Fauveau regarda Ducormier avec une expression de défiance et de dégoût involontaire, garda un moment le silence et reprit :

— Quelle réputation as-tu donc pour que l’on ose, à la première vue, te proposer de pareilles infamies ? Pour qui passes-tu donc aux yeux de ces gens-là ?

— Pour qui je passe, mon bon Joseph ? — reprit Anatole avec un éclat de rire sardonique ; — eh, pardieu ! je passe pour ce que je suis ; un pauvre diable de secrétaire, sans sou ni maille, fils d’un boutiquier ; or, aux yeux de ce monde-là, un pauvre diable comme moi doit se trouver fort heureux d’être l’entremetteur d’un grand seigneur, moyennant quoi le grand seigneur assure sa protection à l’entremetteur ; cela va tout seul et de soi-même.
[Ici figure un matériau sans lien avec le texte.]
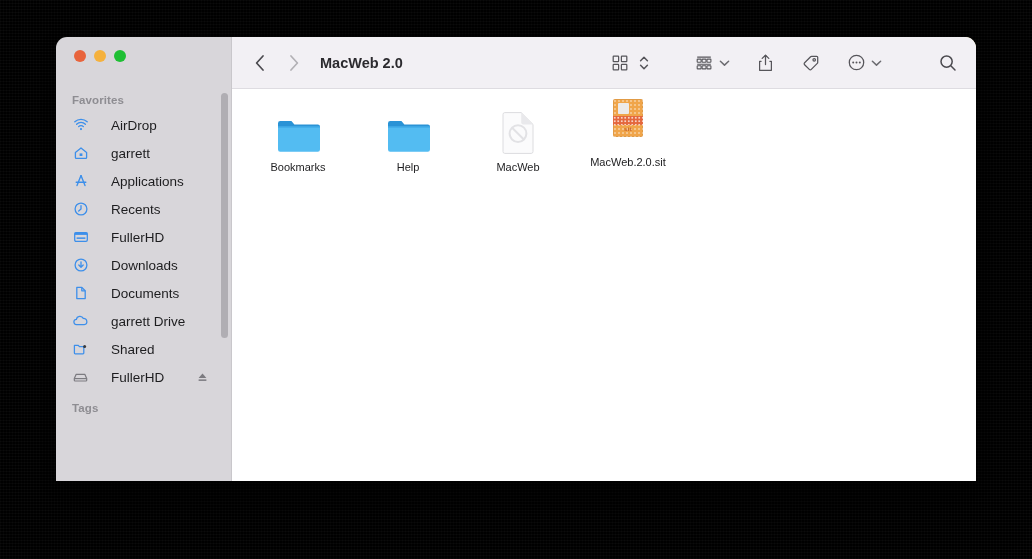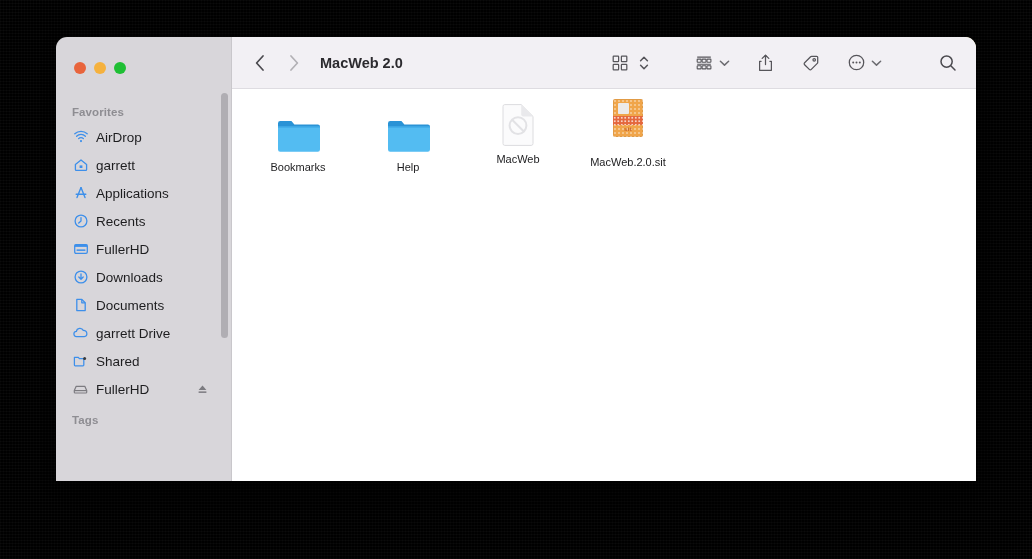"Favorites" #sidebar { padding-top: 12px -> none }
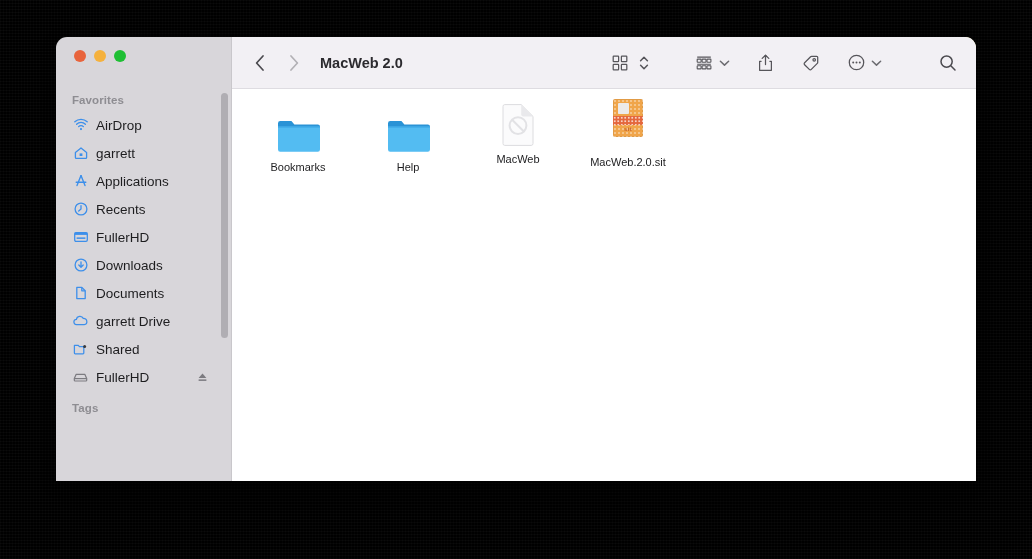"AirDrop" .sb-item { gap: 7px -> 22px }
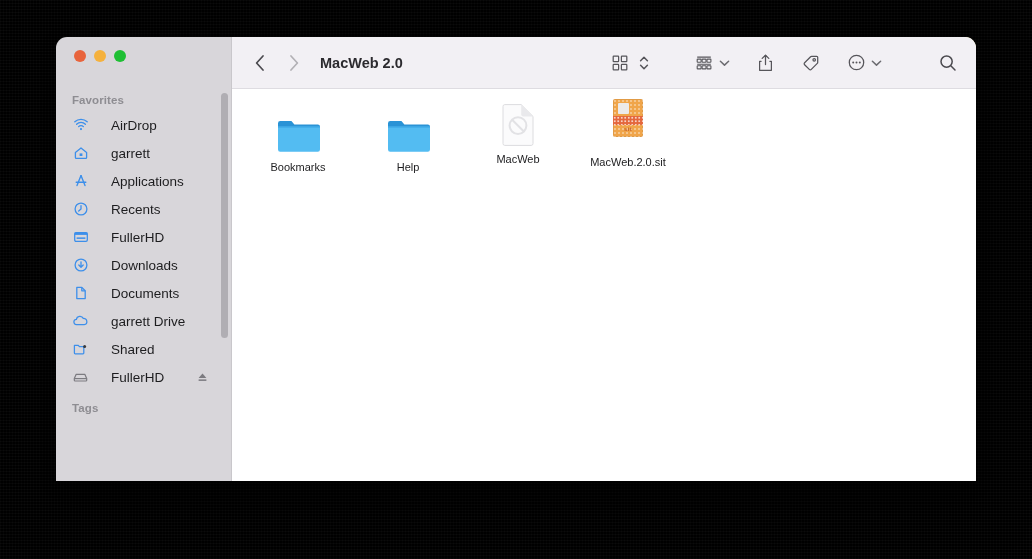"MacWeb" div.file { top: 8px -> 16px }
Oui, le prince m’a donné sa foi de gentilhomme que, si je lui facilitais la séduction de ta femme, ma fortune était assurée, mon ambition satisfaite, grâce à son tout-puissant crédit, car l’on a vu des hommes encore plus bas placés que moi devoir une élévation rapide à ces infâmes services.

— Anatole, je te ferais injure en m’étonnant de ce que tu as refusé cette ignominie.

— Tu te trompes, mon bon Joseph ; je n’ai pas refusé.

— Que dis-tu ?

— Écoute encore… Te dire ce qu’il m’a fallu, vois-tu, d’empire sur moi-même pour ne pas cracher à la figure de cet homme…

— Tonnerre de Dieu ! je l’aurais pilé sous mes pieds !

— Non, c’est un vieillard.

— Qu’est-ce que ça me fait, à moi ! Oh ! il y passera !

— Sois tranquille, tu seras vengé, Joseph… et terriblement, si tu m’aides !

— Je te l’ai dit, je me vengerai moi-même.

— Impossible !

— Impossible de lui casser les reins ?

— Tu n’as aucune preuve contre le prince, il niera tout ; il est très haut placé, très puissant. C’est un vieillard, te dis-je ; le maltraiter, c’est t’exposer à un procès et à la prison.

— Parce qu’il a voulu séduire ma femme ?

— Oui, c’est révoltant ; mais c’est ainsi. Réfléchis un peu, et tu verras que j’ai raison.

— Mais que faire alors ?

— M’écouter, nous entendre, et nous serons, je te le répète, cruellement vengés, toi, des indignes projets de cet homme sur ta Maria ; moi, de l’insultant mépris qu’il m’a témoigné en me croyant capable d’accepter son offre infâme.

À ce moment, la porte de la boutique s’ouvrit, madame Fauveau entra, et resta tout interdite, presque tremblante, à la vue d’Anatole.